Of the ten out of each thousand women whose situation looks dire enough that they are next referred for biopsy, only three or four will in fact have a cancer. Two-thirds of these will be early enough that they will almost certainly be cured. So the screening of 1,000 women will likely save the life of a couple of them, at the expense of several months of distress for as many as 100 others, while it may have missed a case as well. There is also the issue of whether the energy of the X-rays themselves can induce cancer. While this risk is miniscule for a single scan, it is incremental, so annual mammog
rams starting in the thirties are no longer recommended. One every few years starting at menopause seems a reasonable compromise.
Broken Genes, Broken Lives
Cancer touches every one of our lives in one way or another, seeming to show little care or concern for whom it attacks. There does not seem to be much we can do about preventing it, aside from eating more carefully and avoiding smoking. Perhaps because of the visceral nature of the disease that so clearly arises inside our bodies, unlike an infection transmitted by sex or perhaps an insect bite, cancer is commonly regarded as a genetic problem.
We’re told it is often hereditary, and this is a source of particular worry when common experience reveals that a couple of relatives in the extended family have had cancer. But since it is so common and so diverse, in most cases coincidence is a more likely explanation than inheritance. In fact, relative to the other major maladies of our time, cardiovascular disease, diabetes, asthma, and depression, cancer is the least attributable to a common set of genetic factors. Yet it certainly involves defective DNA. It is natural to ask, then, why would evolution tolerate our genes causing so much suffering?

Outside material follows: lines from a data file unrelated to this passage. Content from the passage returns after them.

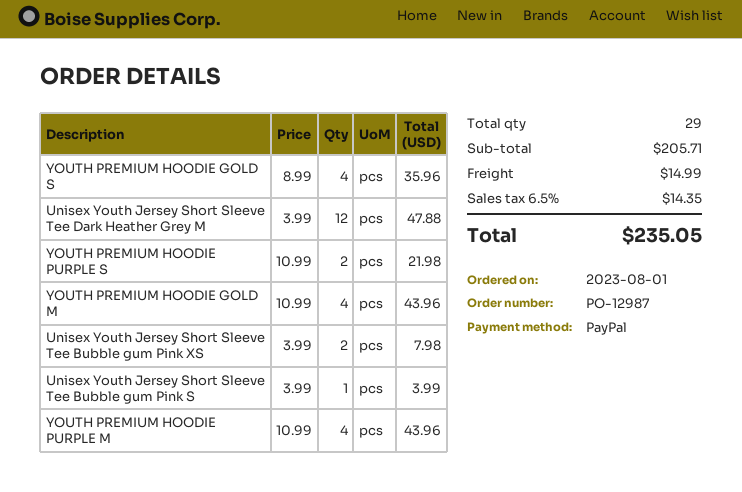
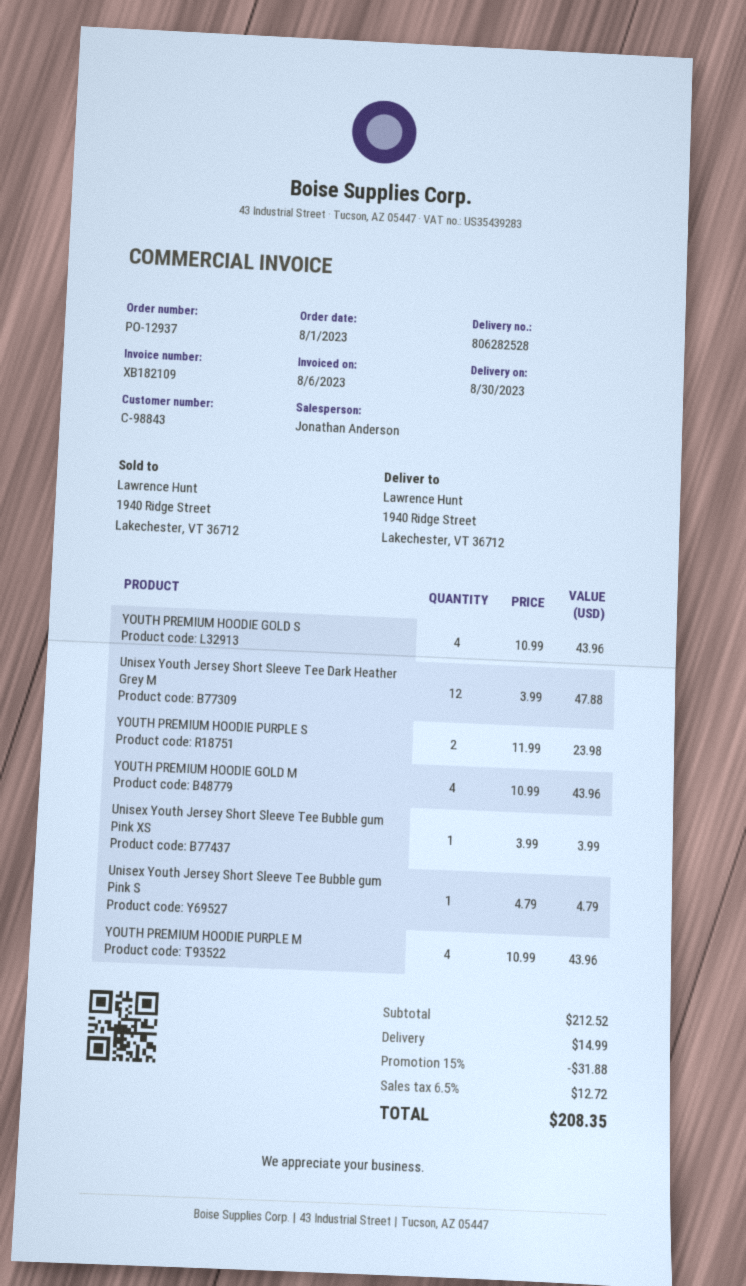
order number: PO-12987 -> PO-12937
YOUTH PREMIUM HOODIE GOLD S: 4 x 8.99 = 35.96 -> 4 x 10.99 = 43.96
YOUTH PREMIUM HOODIE PURPLE S: 2 x 10.99 = 21.98 -> 2 x 11.99 = 23.98
Unisex Youth Jersey Short Sleeve Tee Bubble gum Pink XS: 2 x 3.99 = 7.98 -> 1 x 3.99 = 3.99
Unisex Youth Jersey Short Sleeve Tee Bubble gum Pink S: 1 x 3.99 = 3.99 -> 1 x 4.79 = 4.79
subtotal: 205.71 -> 212.52
discount: none -> 15% = 31.88
tax: 6.5% = 14.35 -> 6.5% = 12.72
total: 235.05 -> 208.35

The short answer is that it really doesn’t. There just aren’t a lot of differences mulling around in the gene pool that cause cancer. Rather, cancer is a collection of diseases that all have some fundamental things in common—most basically, cells grow out of control. Control of the growth and division of cells is so complex, that inevitably it goes wrong in most individuals at some point in their life.
Similarly, for most of us, regulating our personal finances is so complex that inevitably some combination of debt, kids, and taxes puts us under financial stress that threatens to get out of control, and sometimes does. Certainly there are intrinsic reasons why some people are more susceptible (either to cancer or bankruptcy) than others, but for the most part it is things breaking in our own lives that cause the loss of control. In the case of cancer, the breaking of genes is the primary problem, more so than inheriting broken genes from our parents.